» Revision tracking records
#####
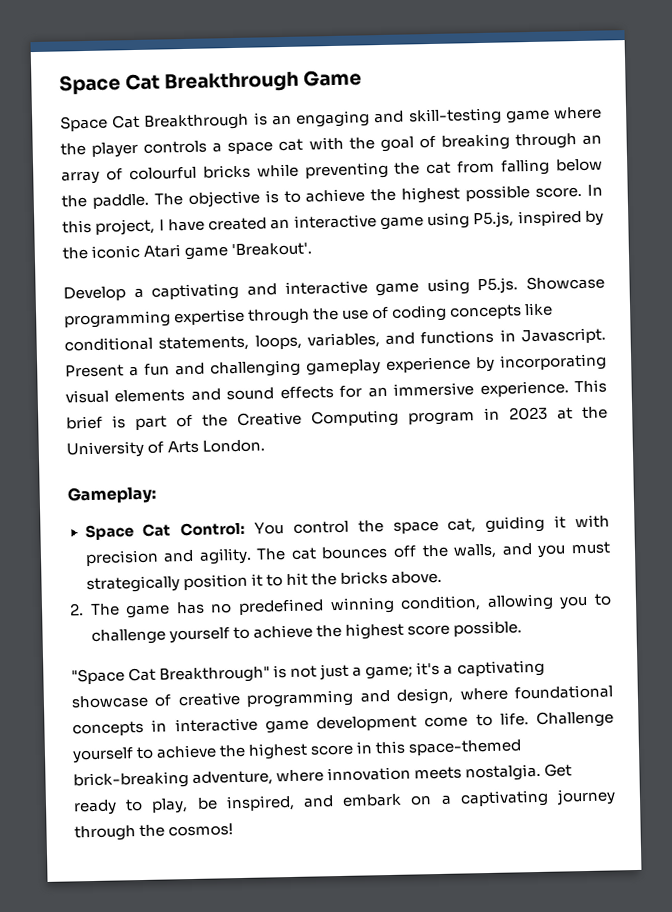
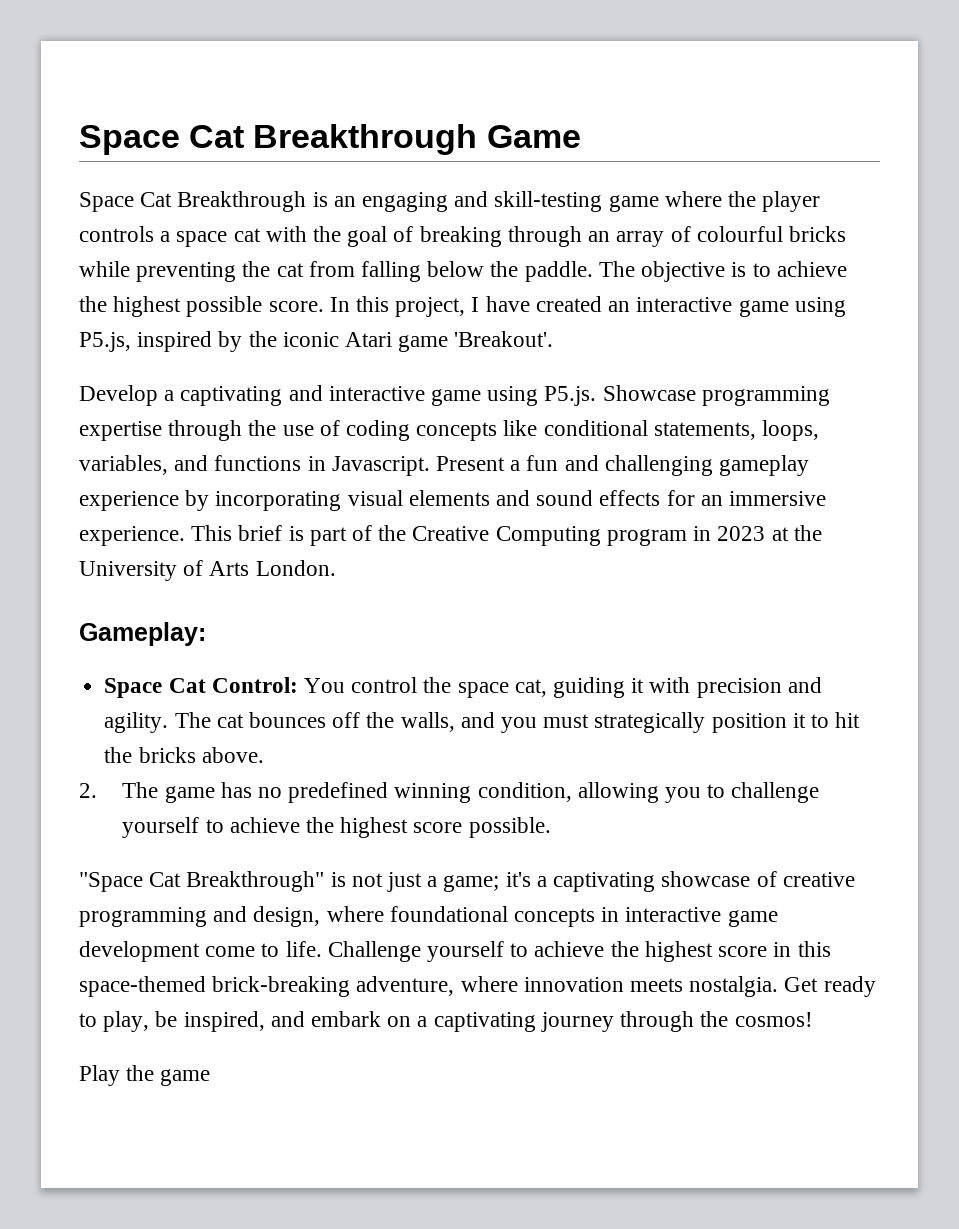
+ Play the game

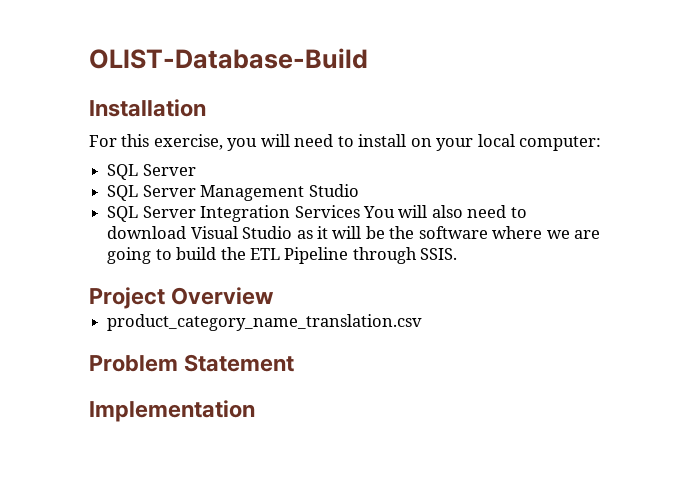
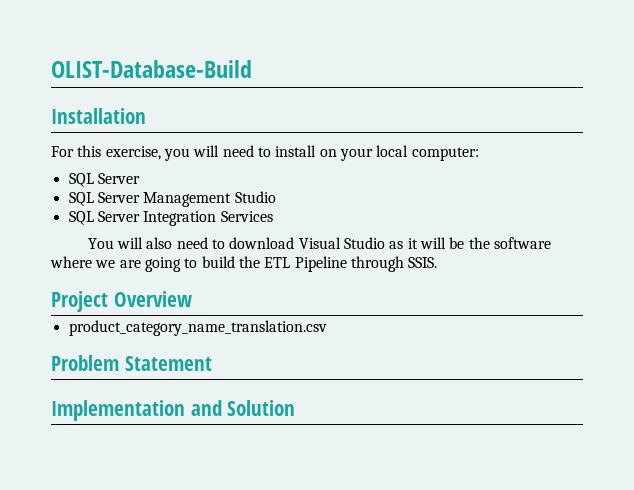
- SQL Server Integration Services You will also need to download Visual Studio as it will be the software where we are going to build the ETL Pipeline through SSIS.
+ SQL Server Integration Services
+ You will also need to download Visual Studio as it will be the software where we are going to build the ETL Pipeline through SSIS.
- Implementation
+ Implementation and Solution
#####
» TASK
From the entries, copy out each line containing the word "Server".

» WRITTEN RESPONSE
- SQL Server Integration Services You will also need to download Visual Studio as it will be the software where we are going to build the ETL Pipeline through SSIS.
+ SQL Server Integration Services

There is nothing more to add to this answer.